Tournament begins at 7:30 p.m. Weigh-in 2:00 a.m.


Clarks Hill Reservoir 					Big Ten Format 
Cherokee Boat Ramp			                $75 Entry Fee 
Lincolnton, Georgia                                      $25 Numbers POT 
*Trailering allowed					2 or 3 man teams 
·	Portion of Big Fish pot will go to Appling Archers Ministry
any extra donations will be greatly appreciated

*GUARANTEED $750 1ST PLACE
MORE PLACES PAID BASED ON ENTRIES

WIN A NEW BOW!!!
RAFFLE!!
SHOOTING CONTESTS!!!
FOOD!!! Provided by the Lincoln County Chamber of Commerce


Supported by: Mission Archery, Mathews Solocam, Surefire Flashlights, AMS Bowfishing,Muzzy BOWFISHING and Culpepper Outdoors & Lincoln County Chamber of Commerce


----------



## Michael

"Shooting contest"


----------



## BigDawg123

Will you be posting directions?


----------



## crawdad24

Shooting contests off the dock baby!


----------



## crawdad24

5926 augusta hwy (washington rd.) Lincolnton, Ga. 30817


----------



## BigDawg123

Thanks


----------



## JpEater

Thought we were gonna do a $25 numbers pot?


----------



## crawdad24

it is numbers!!!!  sorry


----------



## Energy

Sounds like a blast!


----------



## crawdad24

Bump it up!


----------



## thompsonsz71

We hope to be there


----------



## djustice

The Cullars Inn of Lincolnton, GA, at this time, has rooms available the weekend of the Bowfishing Tournament.  They are located at 140 Elm Street, Lincolnton, GA 30817.  Their phone number is 706-359-6161.  There are also several eating establishments located within close proximity to the motel.


----------



## JpEater

djustice said:


> The Cullars Inn of Lincolnton, GA, at this time, has rooms available the weekend of the Bowfishing Tournament.  They are located at 140 Elm Street, Lincolnton, GA 30817.  Their phone number is 706-359-6161.  There are also several eating establishments located within close proximity to the motel.
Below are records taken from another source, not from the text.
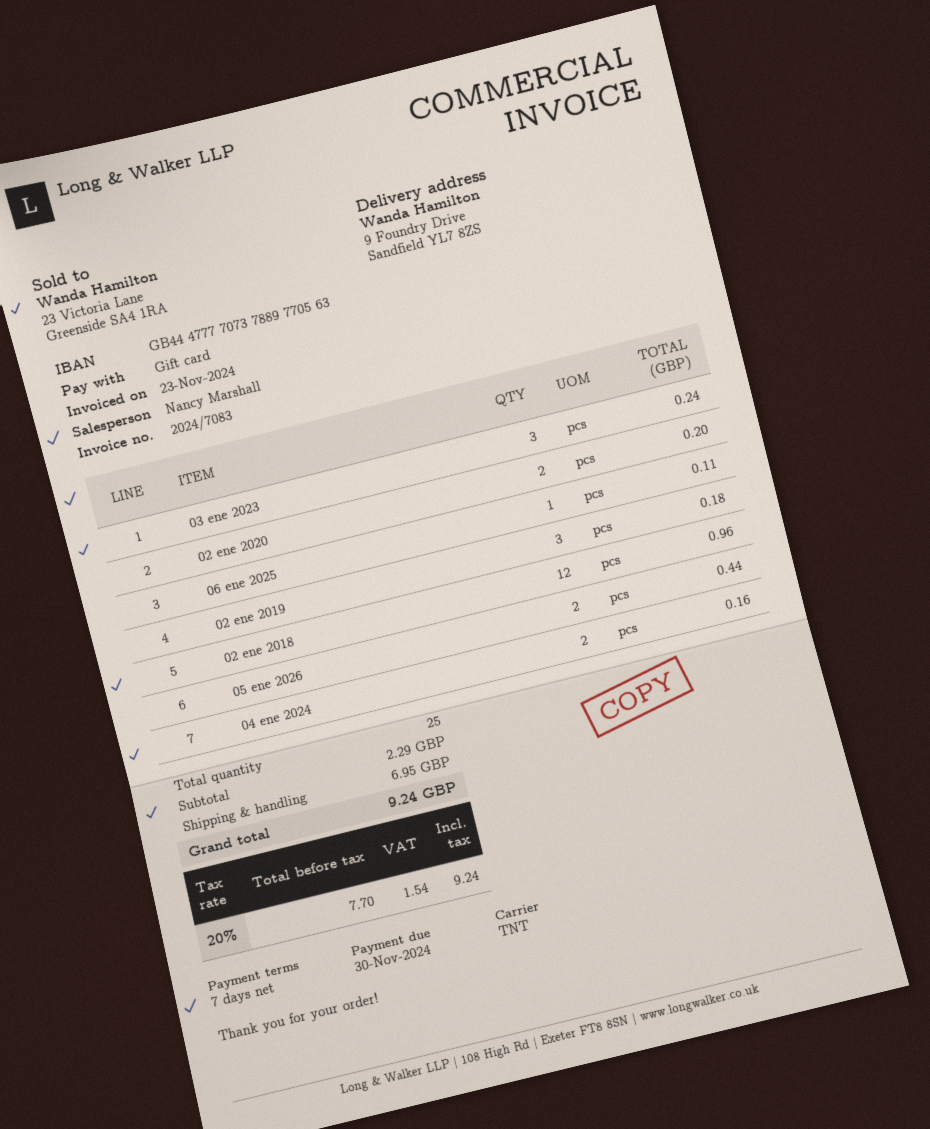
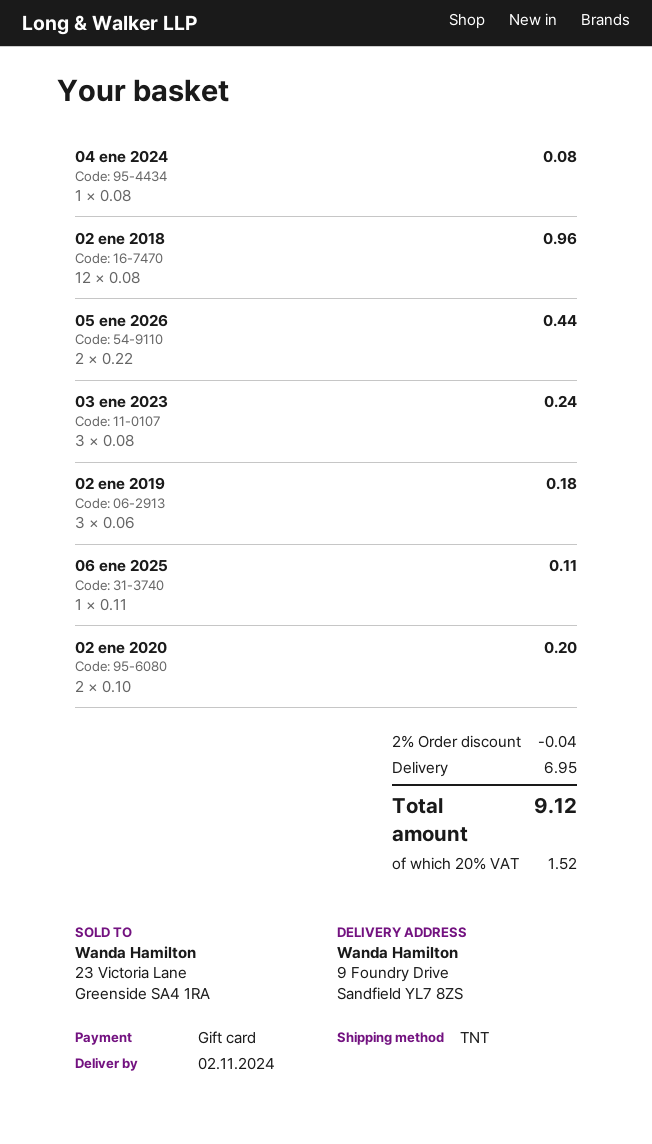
04 ene 2024: 2 for 0.16 -> 1 for 0.08
discount: none -> 2% = 0.04
tax: 20% = 1.54 -> 20% = 1.52
total: 9.24 -> 9.12

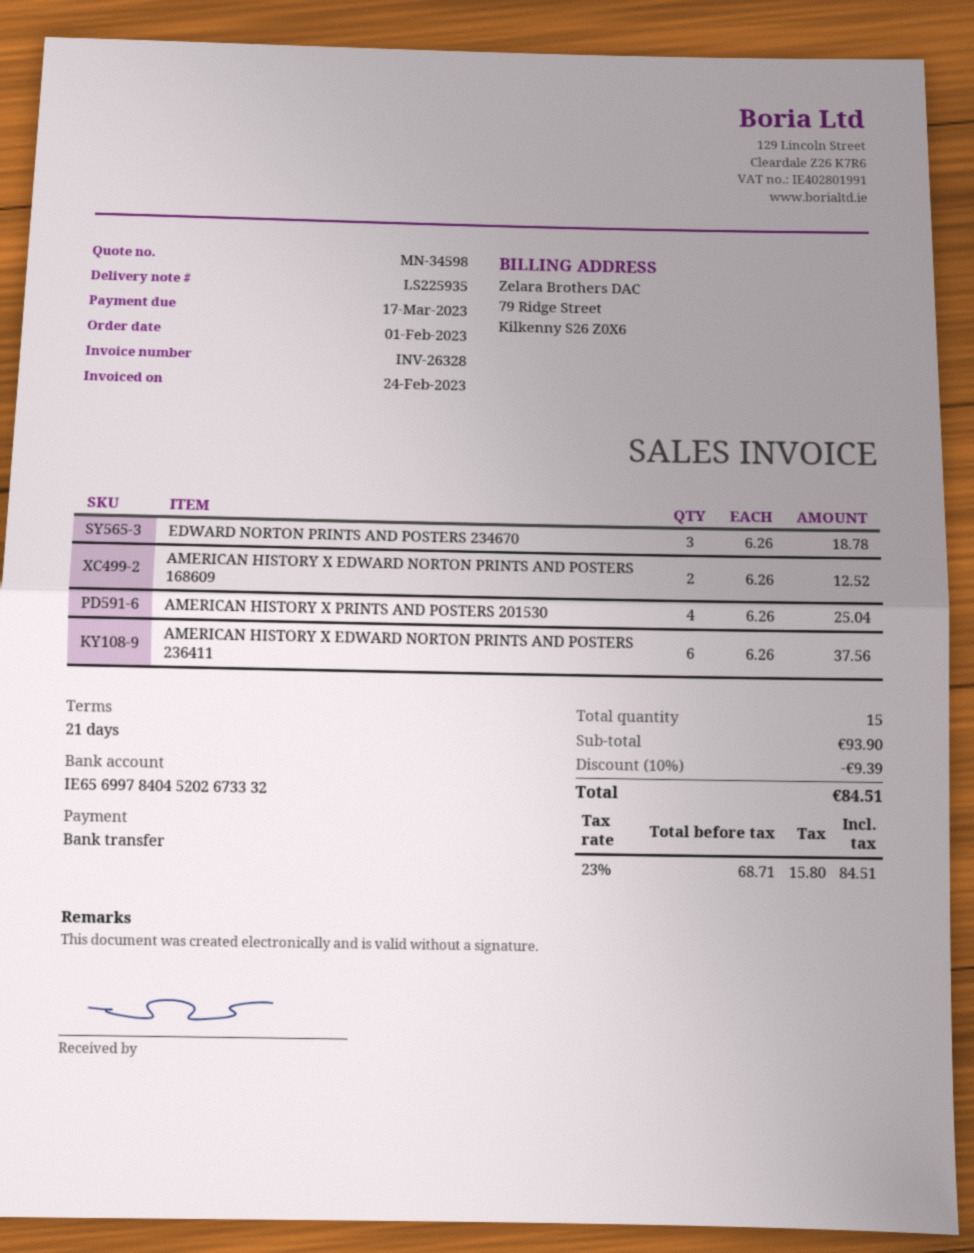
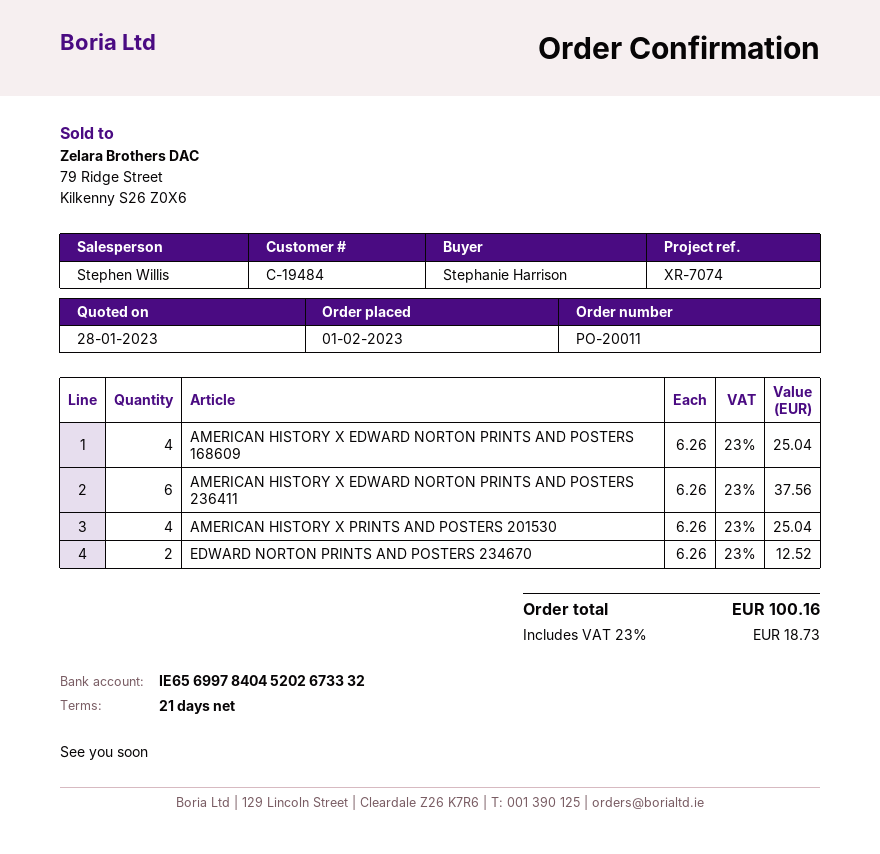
EDWARD NORTON PRINTS AND POSTERS 234670: 3 x 6.26 = 18.78 -> 2 x 6.26 = 12.52
AMERICAN HISTORY X EDWARD NORTON PRINTS AND POSTERS 168609: 2 x 6.26 = 12.52 -> 4 x 6.26 = 25.04
discount: 10% = 9.39 -> none
tax: 23% = 15.80 -> 23% = 18.73
total: 84.51 -> 100.16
Awesome! Glad to hear Lincoln County is going to be sponsoring the event as well!


----------



## crawdad24

Bump it up!


----------



## creeksidelc

We will be there. Can't wait!


----------



## doghunting029

i might come out and play that night !


----------



## Huntndemgaducks

Roughly how many teams are expected?


----------



## crawdad24

ttt


----------



## crawdad24

5:00, registration and festivities begin.  We'll have the Lincoln County Chamber of Commerce providing and cooking free food for everyone shooting.  Also, a raffle for all registered shooters will begin.  We'll be giving away items from MUZZY, SUREFIRE, INNERLOC, AMS, HEN & ROOSTER CUSTOM KNIVES, and a MISSION bowfishing bow.  Also the SHOOTING COMPETITION will begin, We have a Rinehart Carp & Gar target that we will be shooting at off the dock!  Let see what ya got! Shooting for prizes!  The sooner you show up and register the sooner you might win something.  Its going to be a great time, call all of your buddies and get them to come out.  Blast off is at 7:30 p.m.  Show up early so you don't miss the fun!  Look forward to seeing everyone there!


----------



## thompsonsz71

Thanks for doin something good for us Casey!


----------



## crawdad24

NO problem!  I love it!!


----------



## crawdad24

Our sponsors are starting to come through for us!


----------



## crawdad24

SureFire!


----------



## crawdad24

Hen & Rooster Custom Knife!


----------



## crawdad24

All of these items will be given away in our drawing, or given as prizes for the shooting contest!  All registered participants qualify for the general raffle and shooting contests!  Big Thanks to MUZZY, MISSION, SUREFIRE, INNERLOC, RINEHART, HEN & ROOSTER, CULPEPPER OUTDOORS, and LINCOLN COUNTY CHAMBER OF COMMERCE!


----------



## Michael




----------



## Huntndemgaducks

Looking forward to it!


----------



## jaymax

*Nice*

Nice job puttin this onein together brother!! Wish I could make it to help out..Jaydens b-day party between 4-6 at our house same day. I know its along drive but, wish CR and KG could miake it!  We'll talk this week


----------



## crawdad24

Thanks Jay.   Its going to be a geat time!


----------



## thompsonsz71

Its looking like we will be there.... got the head gasket replaced on the big motor this afternoon so everything looks good for us! Can't wait.... heard the weather is looking great as well!


----------



## crawdad24

Saaaweeeeeeet!!!!!!!!!!!!!!!!!!!!!!


----------



## crawdad24

ITS GETTING CLOSE


----------



## doghunting029

yes sir


----------



## S Adams

Would love to shoot this one! but i have a new job and work on the weekends!


----------



## JpEater

Huntndemgaducks said:


> Roughly how many teams are expected?



I wouldn't be surprised to see 18-20 boats.


----------



## thompsonsz71

It wouldn't surprise me either....


----------



## Huntndemgaducks

It's about that time, puttin final touches on the boat now time to pray the fish stay where they were last night


----------



## Michael

My hat is off to Casey for putting on a great shoot last night 

There were well over 100 people there. 

Yet I believe everyone had as much fun as we did 

Thanks for all the work you put into this shoot.


----------



## S Adams

So who won and with what weight or fish numbers?


----------



## thompsonsz71

Michael won big 10 with 237? Maybe and frank and Cody Knox won numbers with 76.... thanks Casey for an awesome job! Hopefully we will be a little more ready for the next one....


----------



## StikR

thompsonsz71 said:


> Michael won big 10 with 237? Maybe and frank and Cody Knox won numbers with 76.... thanks Casey for an awesome job! Hopefully we will be a little more ready for the next one....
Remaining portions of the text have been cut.